**WHAT TO DO:**
When you repeat the listing below, keep every word exactly and leave out each picture.

**EXTRACTED DATA:**
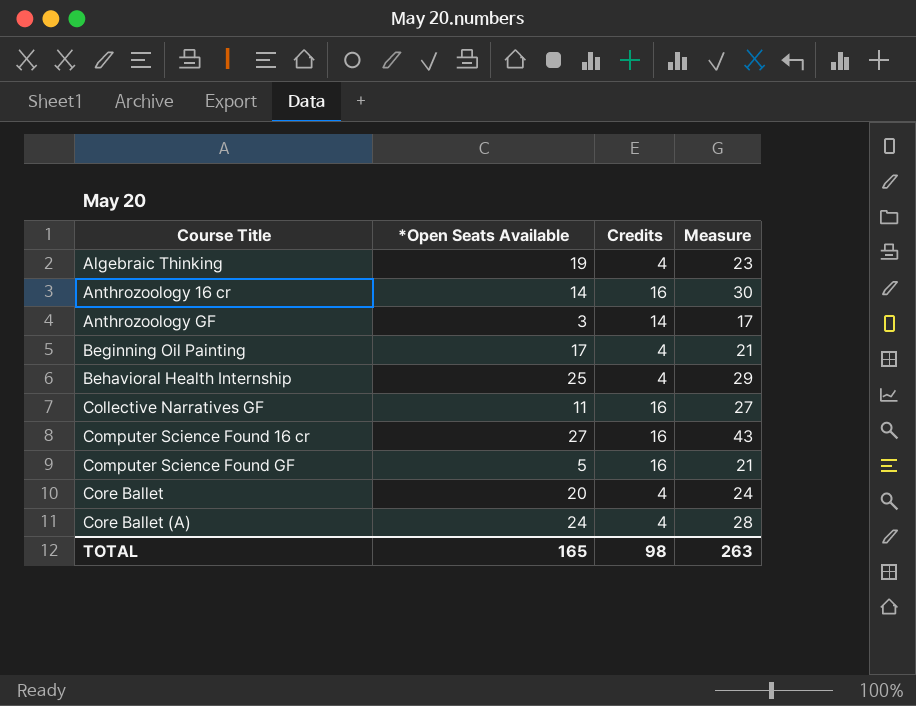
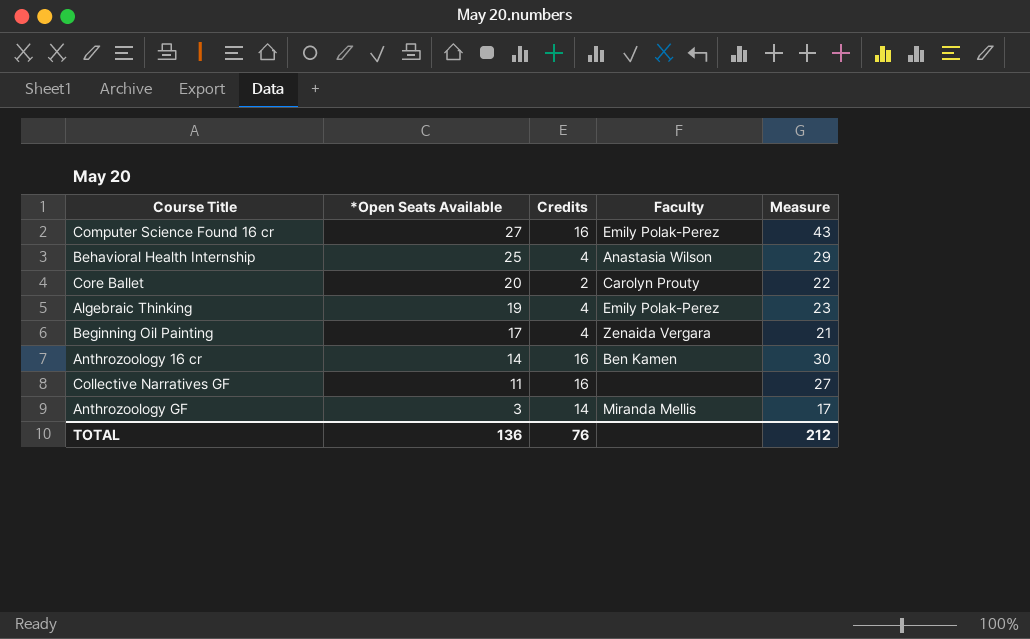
row order: Course Title ascending -> *Open Seats Available descending
column Faculty | position: none -> 4
row Computer Science Found GF: 5 | 16 | 21 -> none
row Core Ballet (A): 24 | 4 | 28 -> none
Core Ballet | Credits: 4 -> 2
Core Ballet | Measure: 24 -> 22
TOTAL | *Open Seats Available: 165 -> 136
TOTAL | Credits: 98 -> 76
TOTAL | Measure: 263 -> 212

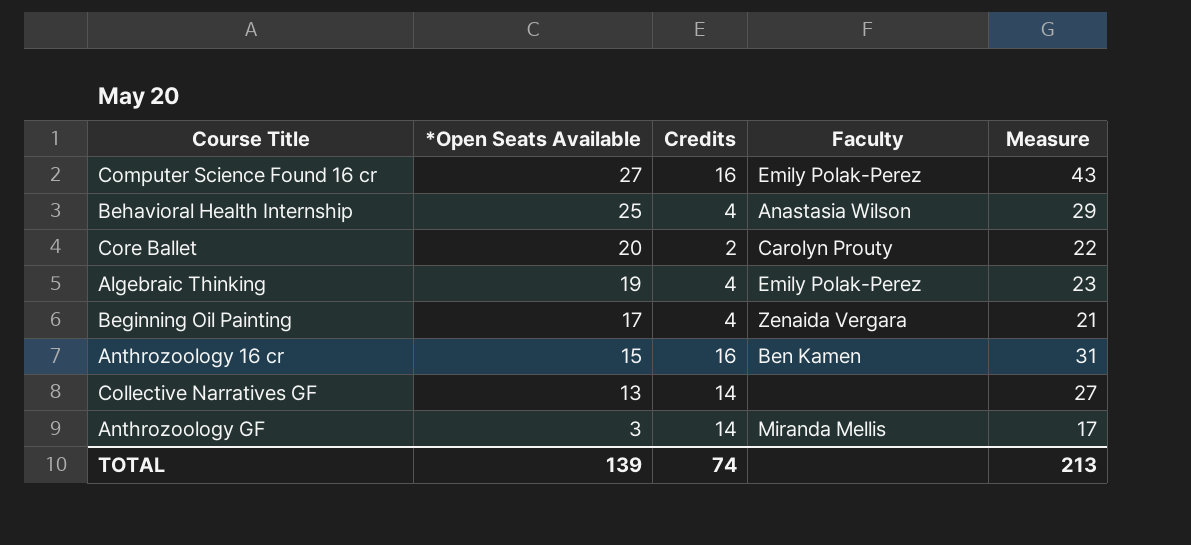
Anthrozoology 16 cr | *Open Seats Available: 14 -> 15
Anthrozoology 16 cr | Measure: 30 -> 31
Collective Narratives GF | *Open Seats Available: 11 -> 13
Collective Narratives GF | Credits: 16 -> 14
TOTAL | *Open Seats Available: 136 -> 139
TOTAL | Credits: 76 -> 74
TOTAL | Measure: 212 -> 213

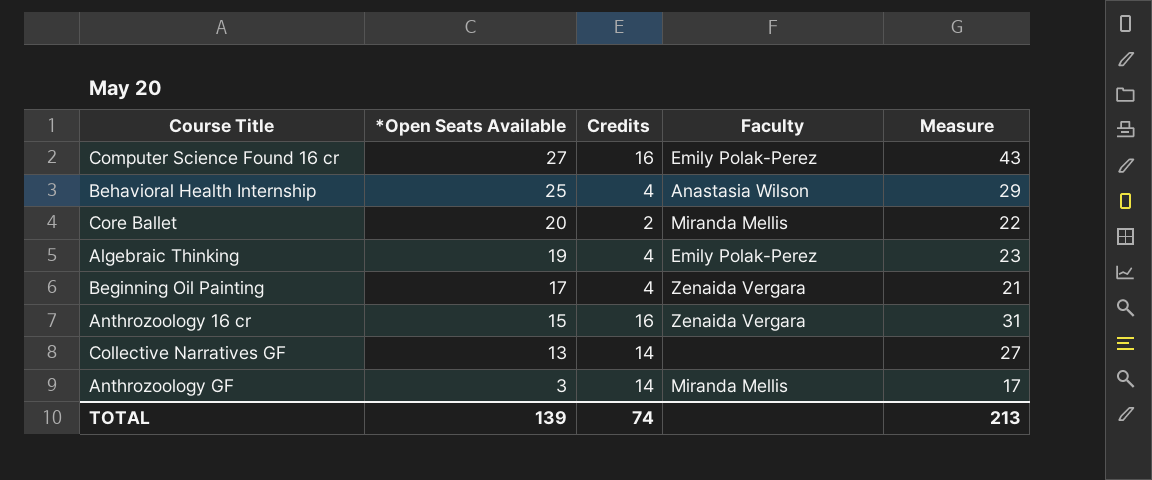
Core Ballet | Faculty: Carolyn Prouty -> Miranda Mellis
Anthrozoology 16 cr | Faculty: Ben Kamen -> Zenaida Vergara

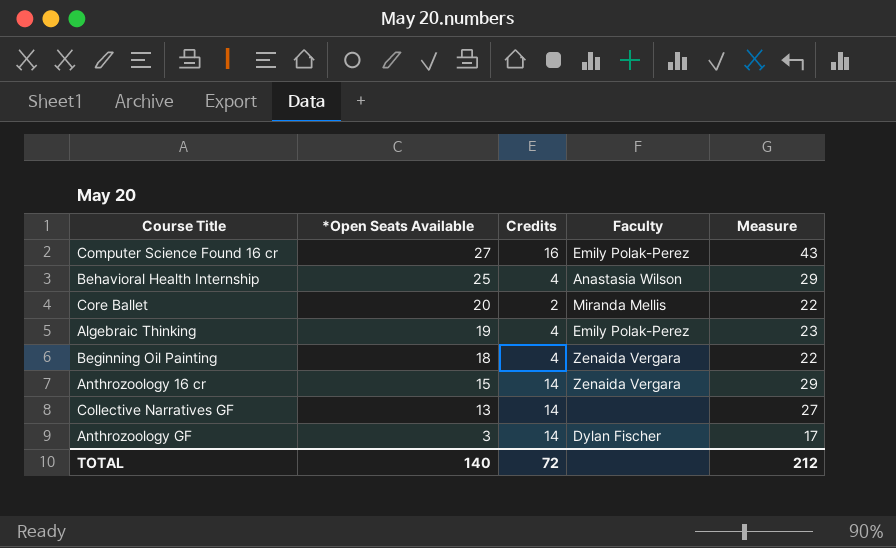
Beginning Oil Painting | *Open Seats Available: 17 -> 18
Beginning Oil Painting | Measure: 21 -> 22
Anthrozoology 16 cr | Credits: 16 -> 14
Anthrozoology 16 cr | Measure: 31 -> 29
Anthrozoology GF | Faculty: Miranda Mellis -> Dylan Fischer
TOTAL | *Open Seats Available: 139 -> 140
TOTAL | Credits: 74 -> 72
TOTAL | Measure: 213 -> 212

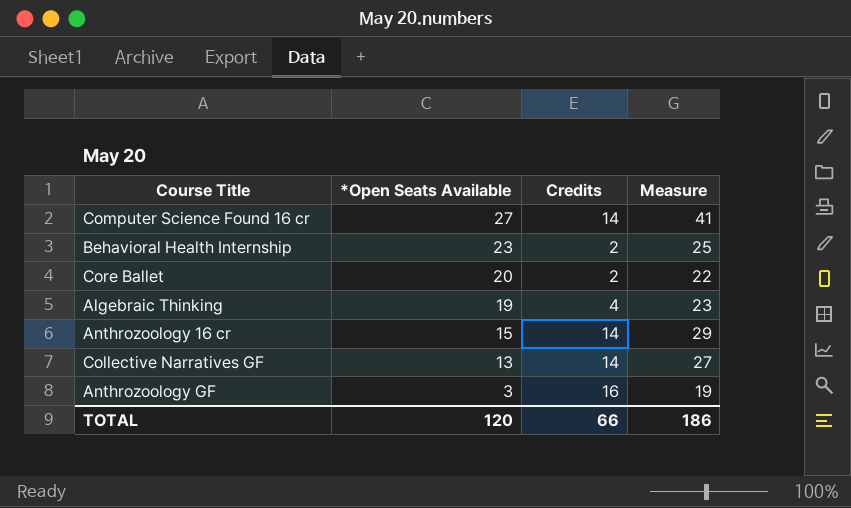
column Faculty | position: 4 -> none
row Beginning Oil Painting: 18 | 4 | Zenaida Vergara | 22 -> none
Computer Science Found 16 cr | Credits: 16 -> 14
Computer Science Found 16 cr | Measure: 43 -> 41
Behavioral Health Internship | *Open Seats Available: 25 -> 23
Behavioral Health Internship | Credits: 4 -> 2
Behavioral Health Internship | Measure: 29 -> 25
Anthrozoology GF | Credits: 14 -> 16
Anthrozoology GF | Measure: 17 -> 19
TOTAL | *Open Seats Available: 140 -> 120
TOTAL | Credits: 72 -> 66
TOTAL | Measure: 212 -> 186

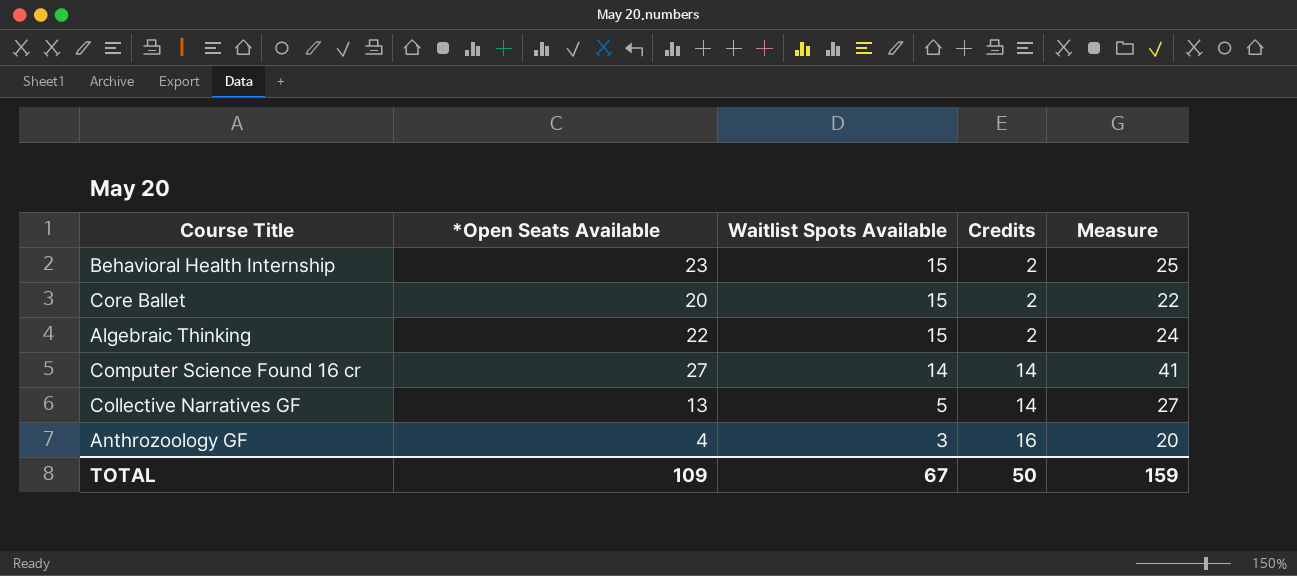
row order: *Open Seats Available descending -> Waitlist Spots Available descending
column Waitlist Spots Available | position: none -> 3
row Anthrozoology 16 cr: 15 | 14 | 29 -> none
Algebraic Thinking | *Open Seats Available: 19 -> 22
Algebraic Thinking | Credits: 4 -> 2
Algebraic Thinking | Measure: 23 -> 24
Anthrozoology GF | *Open Seats Available: 3 -> 4
Anthrozoology GF | Measure: 19 -> 20
TOTAL | *Open Seats Available: 120 -> 109
TOTAL | Credits: 66 -> 50
TOTAL | Measure: 186 -> 159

**RESULT:**
row order: Course Title ascending -> *Open Seats Available descending
column Faculty | position: none -> 4
row Computer Science Found GF: 5 | 16 | 21 -> none
row Core Ballet (A): 24 | 4 | 28 -> none
Core Ballet | Credits: 4 -> 2
Core Ballet | Measure: 24 -> 22
TOTAL | *Open Seats Available: 165 -> 136
TOTAL | Credits: 98 -> 76
TOTAL | Measure: 263 -> 212

Anthrozoology 16 cr | *Open Seats Available: 14 -> 15
Anthrozoology 16 cr | Measure: 30 -> 31
Collective Narratives GF | *Open Seats Available: 11 -> 13
Collective Narratives GF | Credits: 16 -> 14
TOTAL | *Open Seats Available: 136 -> 139
TOTAL | Credits: 76 -> 74
TOTAL | Measure: 212 -> 213

Core Ballet | Faculty: Carolyn Prouty -> Miranda Mellis
Anthrozoology 16 cr | Faculty: Ben Kamen -> Zenaida Vergara

Beginning Oil Painting | *Open Seats Available: 17 -> 18
Beginning Oil Painting | Measure: 21 -> 22
Anthrozoology 16 cr | Credits: 16 -> 14
Anthrozoology 16 cr | Measure: 31 -> 29
Anthrozoology GF | Faculty: Miranda Mellis -> Dylan Fischer
TOTAL | *Open Seats Available: 139 -> 140
TOTAL | Credits: 74 -> 72
TOTAL | Measure: 213 -> 212

column Faculty | position: 4 -> none
row Beginning Oil Painting: 18 | 4 | Zenaida Vergara | 22 -> none
Computer Science Found 16 cr | Credits: 16 -> 14
Computer Science Found 16 cr | Measure: 43 -> 41
Behavioral Health Internship | *Open Seats Available: 25 -> 23
Behavioral Health Internship | Credits: 4 -> 2
Behavioral Health Internship | Measure: 29 -> 25
Anthrozoology GF | Credits: 14 -> 16
Anthrozoology GF | Measure: 17 -> 19
TOTAL | *Open Seats Available: 140 -> 120
TOTAL | Credits: 72 -> 66
TOTAL | Measure: 212 -> 186

row order: *Open Seats Available descending -> Waitlist Spots Available descending
column Waitlist Spots Available | position: none -> 3
row Anthrozoology 16 cr: 15 | 14 | 29 -> none
Algebraic Thinking | *Open Seats Available: 19 -> 22
Algebraic Thinking | Credits: 4 -> 2
Algebraic Thinking | Measure: 23 -> 24
Anthrozoology GF | *Open Seats Available: 3 -> 4
Anthrozoology GF | Measure: 19 -> 20
TOTAL | *Open Seats Available: 120 -> 109
TOTAL | Credits: 66 -> 50
TOTAL | Measure: 186 -> 159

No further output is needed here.